Cystic Fibrosis

Cystic fibrosis (CF) is an inherited disorder of mucus and sweat glands. It mainly affects your lungs, pancreas, liver, intestines, paranasal sinuses and genitals. CF will thicken your mucus. Mucus clogs the lungs and causes respiratory disturbances that easily propagate bacteria. This can lead to repeated pulmonary infections and lung injuries

CF symptoms and severity vary. Some people have serious problems since birth. Some people are younger or younger, depending on a lighter illness. Sometimes you will have some symptoms, but later you may have more symptoms

CF is diagnosed by various examinations such as genetic testing, blood test, sweat examination. There is no cure for CF, but in recent years the treatment has been greatly improved. In the past, most of the causes of CF death were children and adolescents. Today, some people with CF live in their 40s, 50s or more by improving their treatment. The treatment includes chest physical therapy, nutritional therapy and respiratory therapy, medicine and exercise.

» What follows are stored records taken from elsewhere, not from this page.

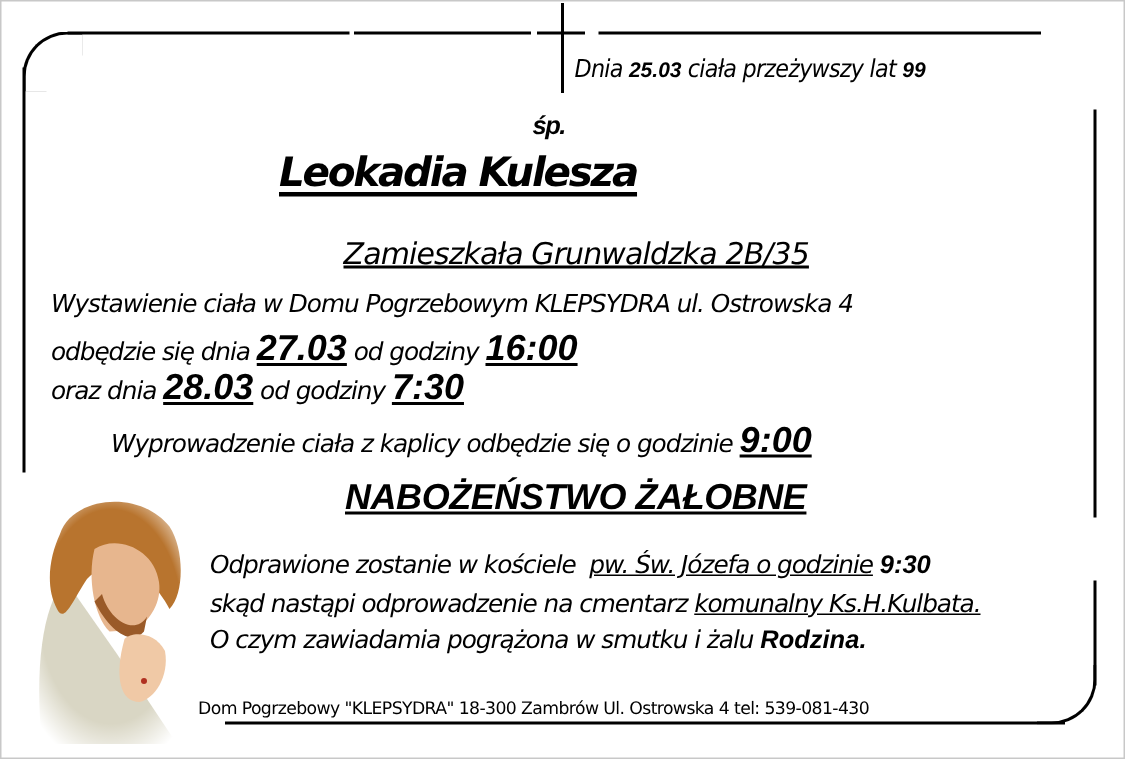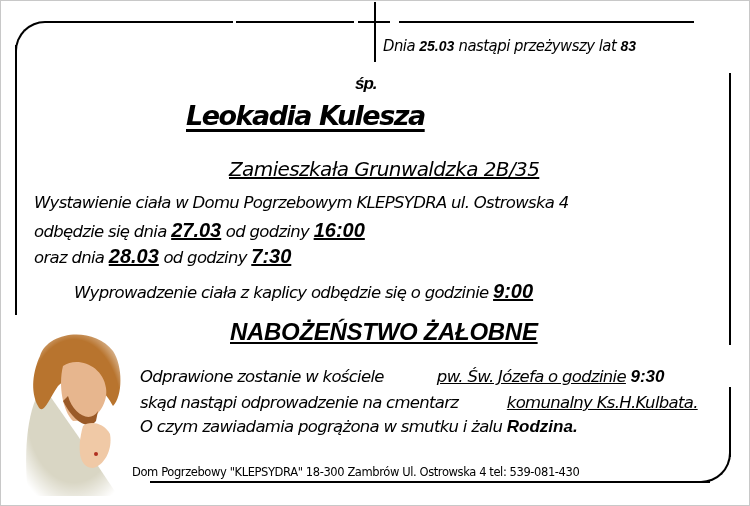--- a/index.html
+++ b/index.html
@@ -71,7 +71,7 @@
 <div class="death-line">
   <span>Dnia</span>
   <span class="big">25.03</span>
-  <span>nastąpi przeżywszy lat</span>
+  <span>ciała przeżywszy lat</span>
   <span class="big">83</span>
 </div>
 

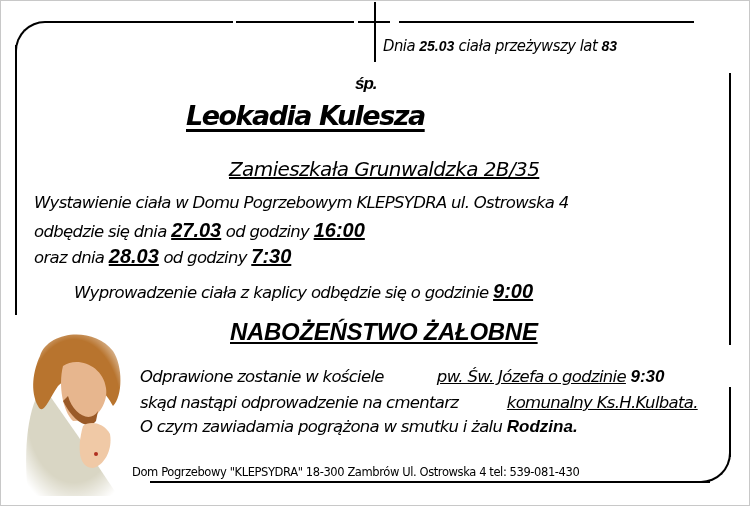--- a/index.html
+++ b/index.html
@@ -72,7 +72,7 @@
   <span>Dnia</span>
   <span class="big">25.03</span>
   <span>ciała przeżywszy lat</span>
-  <span class="big">83</span>
+  <span class="big">99</span>
 </div>
 
 <div class="sp">śp.</div>

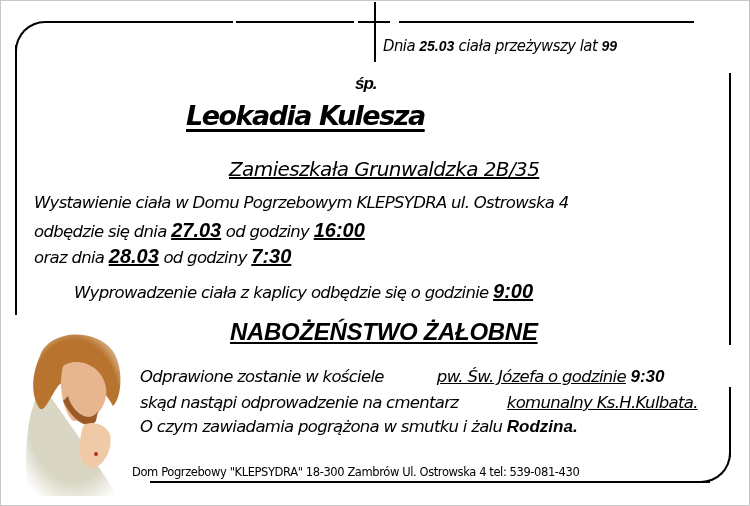--- a/index.html
+++ b/index.html
@@ -36,7 +36,7 @@
   .info-line { position:absolute; left:34px; font-size:16.5px; font-style:italic;
     font-family:"DejaVu Sans", sans-serif; letter-spacing:-0.7px; white-space:nowrap; }
   .info-line .big { font-family:"Liberation Sans", sans-serif; font-weight:bold; font-style:italic;
-    font-size:20px; text-decoration:underline; letter-spacing:0; }
+    font-size:24px; text-decoration:underline; letter-spacing:0; }
 
   .service-heading { position:absolute; left:230px; top:318px; font-size:24px; font-weight:bold; font-style:italic;
     font-family:"Liberation Sans", sans-serif; text-decoration:underline; letter-spacing:-0.3px; white-space:nowrap; }

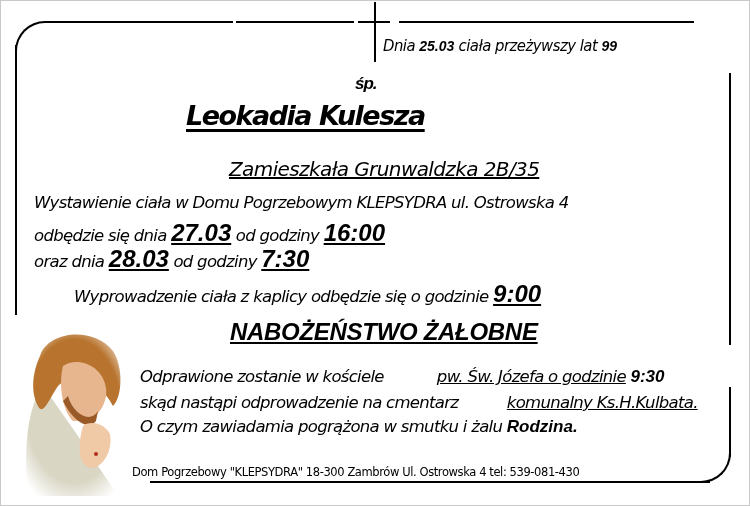--- a/index.html
+++ b/index.html
@@ -43,7 +43,7 @@
 
   .svc-line { position:absolute; left:140px; font-size:16.5px; font-style:italic;
     font-family:"DejaVu Sans", sans-serif; letter-spacing:-0.7px; white-space:nowrap; }
-  .svc-line .ul { text-decoration:underline;margin-left:44px; }
+  .svc-line .ul { text-decoration:underline; }
   .svc-line .big { font-family:"Liberation Sans", sans-serif; font-weight:bold; font-style:italic; font-size:17px; letter-spacing:0; }
 
   .footer { position:absolute; left:132px; top:465px; font-size:11.5px; font-family:"DejaVu Sans", sans-serif;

Recent advances in cystic fibrosis management have greatly improved the prognosis. More than 90% of children diagnosed with cystic fibrosis will live in their teenage. The average survival age of children born after 1990 is presumed to be 40 years old. This can be further improved by gene therapy technology in the future.

Cystic fibrosis is an autosomal recessive disorder - that is, two defective genes (one for each parent) are needed to develop the disease. The gene thought to cause cystic fibrosis is called cystic fibrosis transmembrane conductance regulator or CFTR. This gene is on chromosome 7. The severity and extent of this disease vary greatly among patients with cystic fibrosis. Typically, this condition results in chloride transport defects through epithelial cells and an increase in the viscosity of bodily secretions, particularly from the respiratory tract (ie, lungs, throat) and pancreas. As a result, the patient is prone to pancreatic dysfunction and recurrent thoracic infection

Marten deVlieger was initially diagnosed with cystic fibrosis. This is a degenerative incurable disease affecting the whole body, especially the lungs. "Life with cystic fibrosis is a continuous task." Most of us are said to be unable to live at 2, 10, 21 from birth. It is rare that people live in today's average CF life, he said he believes that 'this might be me'. But Marten dreams of independence. Since he wanted to take a helicopter, he used it as a teenager to locate local waste dumps, find metal scraps and parts and reflect the traditional mucus relaxation method of CF patients. . His first iteration was too much trouble to hurt him. However, ChestMaster 5000 was born.